* [DIRECTIONS]: Keep images out and repeat all data exactly.

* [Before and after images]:
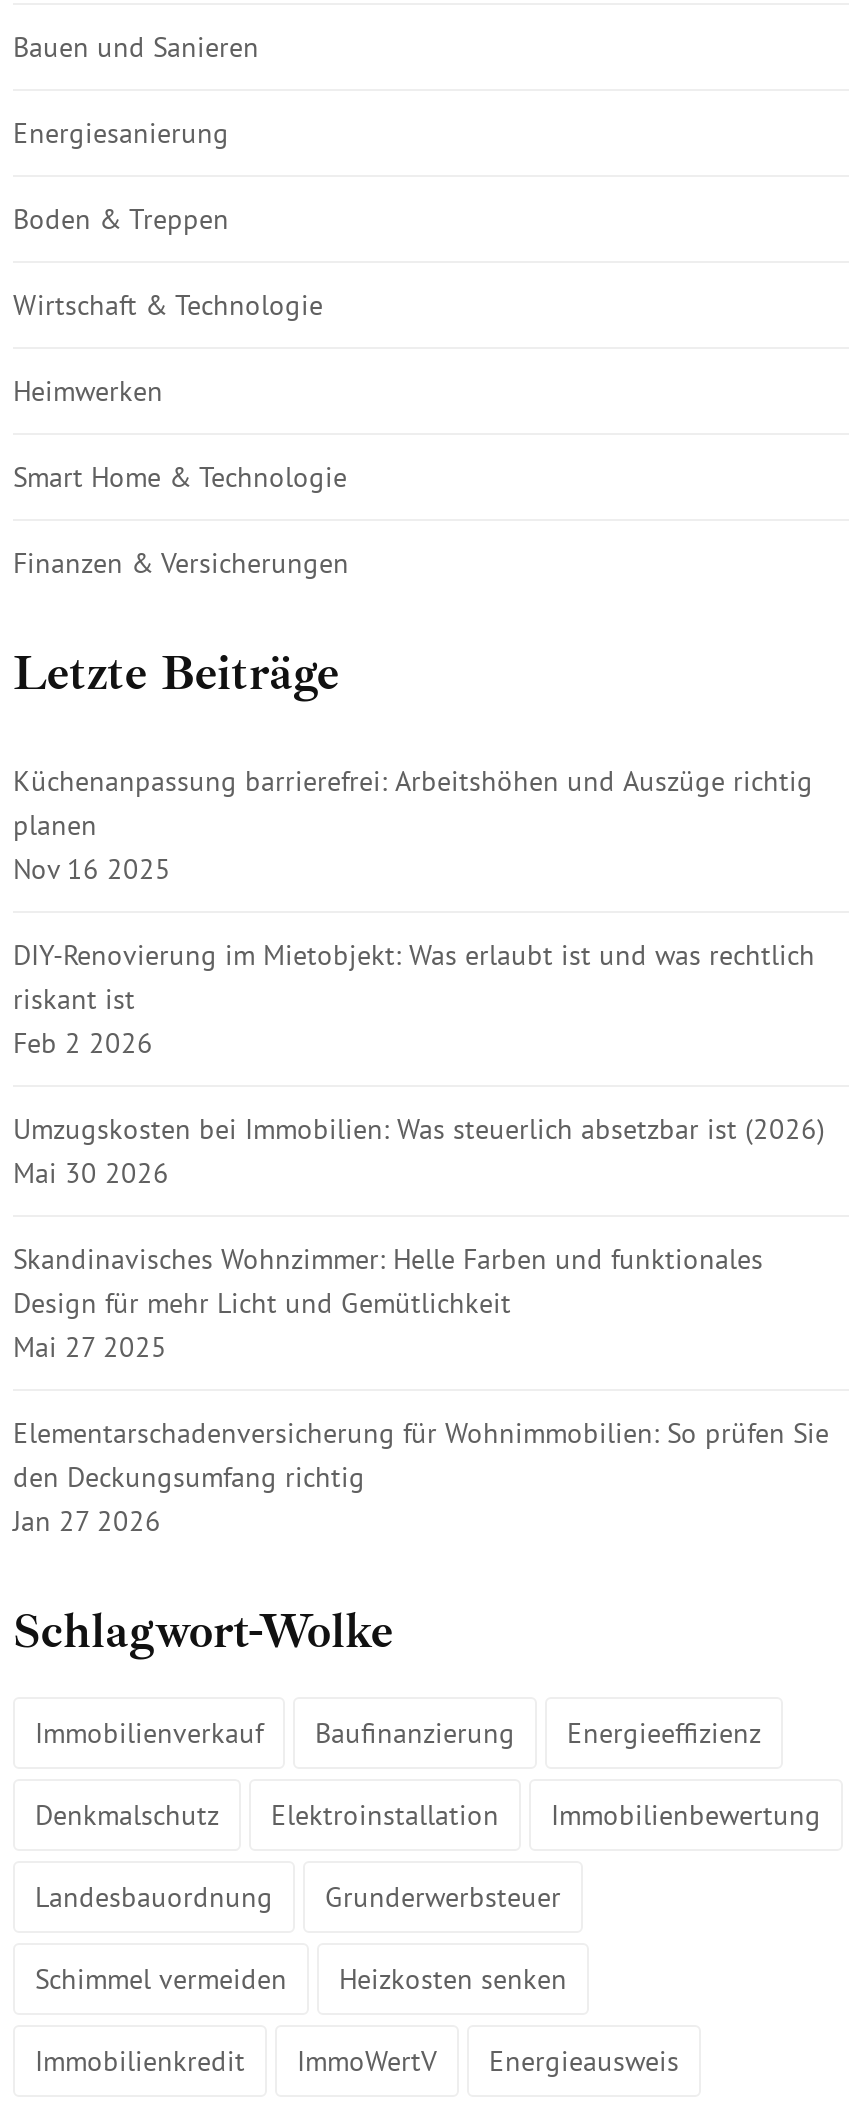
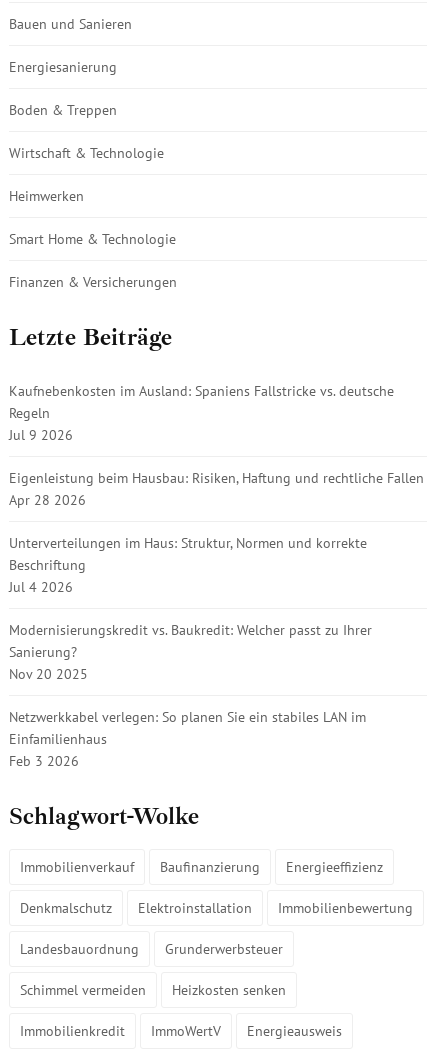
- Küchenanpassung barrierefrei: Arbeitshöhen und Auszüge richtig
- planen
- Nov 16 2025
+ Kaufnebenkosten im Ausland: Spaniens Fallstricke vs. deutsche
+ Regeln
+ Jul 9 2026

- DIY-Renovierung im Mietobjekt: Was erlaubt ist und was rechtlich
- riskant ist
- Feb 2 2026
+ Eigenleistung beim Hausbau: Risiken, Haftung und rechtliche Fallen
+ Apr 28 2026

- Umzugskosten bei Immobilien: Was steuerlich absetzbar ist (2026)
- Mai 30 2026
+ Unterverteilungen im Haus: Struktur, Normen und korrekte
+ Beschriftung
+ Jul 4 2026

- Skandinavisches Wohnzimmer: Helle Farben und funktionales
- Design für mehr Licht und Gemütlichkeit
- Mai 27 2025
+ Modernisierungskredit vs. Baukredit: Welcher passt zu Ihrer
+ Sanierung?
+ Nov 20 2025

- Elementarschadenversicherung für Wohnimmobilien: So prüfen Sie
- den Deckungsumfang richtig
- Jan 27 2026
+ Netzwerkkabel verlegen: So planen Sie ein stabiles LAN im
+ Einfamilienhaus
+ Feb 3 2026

* [EXPECTED ANSWER]:
- Küchenanpassung barrierefrei: Arbeitshöhen und Auszüge richtig
- planen
- Nov 16 2025
+ Kaufnebenkosten im Ausland: Spaniens Fallstricke vs. deutsche
+ Regeln
+ Jul 9 2026

- DIY-Renovierung im Mietobjekt: Was erlaubt ist und was rechtlich
- riskant ist
- Feb 2 2026
+ Eigenleistung beim Hausbau: Risiken, Haftung und rechtliche Fallen
+ Apr 28 2026

- Umzugskosten bei Immobilien: Was steuerlich absetzbar ist (2026)
- Mai 30 2026
+ Unterverteilungen im Haus: Struktur, Normen und korrekte
+ Beschriftung
+ Jul 4 2026

- Skandinavisches Wohnzimmer: Helle Farben und funktionales
- Design für mehr Licht und Gemütlichkeit
- Mai 27 2025
+ Modernisierungskredit vs. Baukredit: Welcher passt zu Ihrer
+ Sanierung?
+ Nov 20 2025

- Elementarschadenversicherung für Wohnimmobilien: So prüfen Sie
- den Deckungsumfang richtig
- Jan 27 2026
+ Netzwerkkabel verlegen: So planen Sie ein stabiles LAN im
+ Einfamilienhaus
+ Feb 3 2026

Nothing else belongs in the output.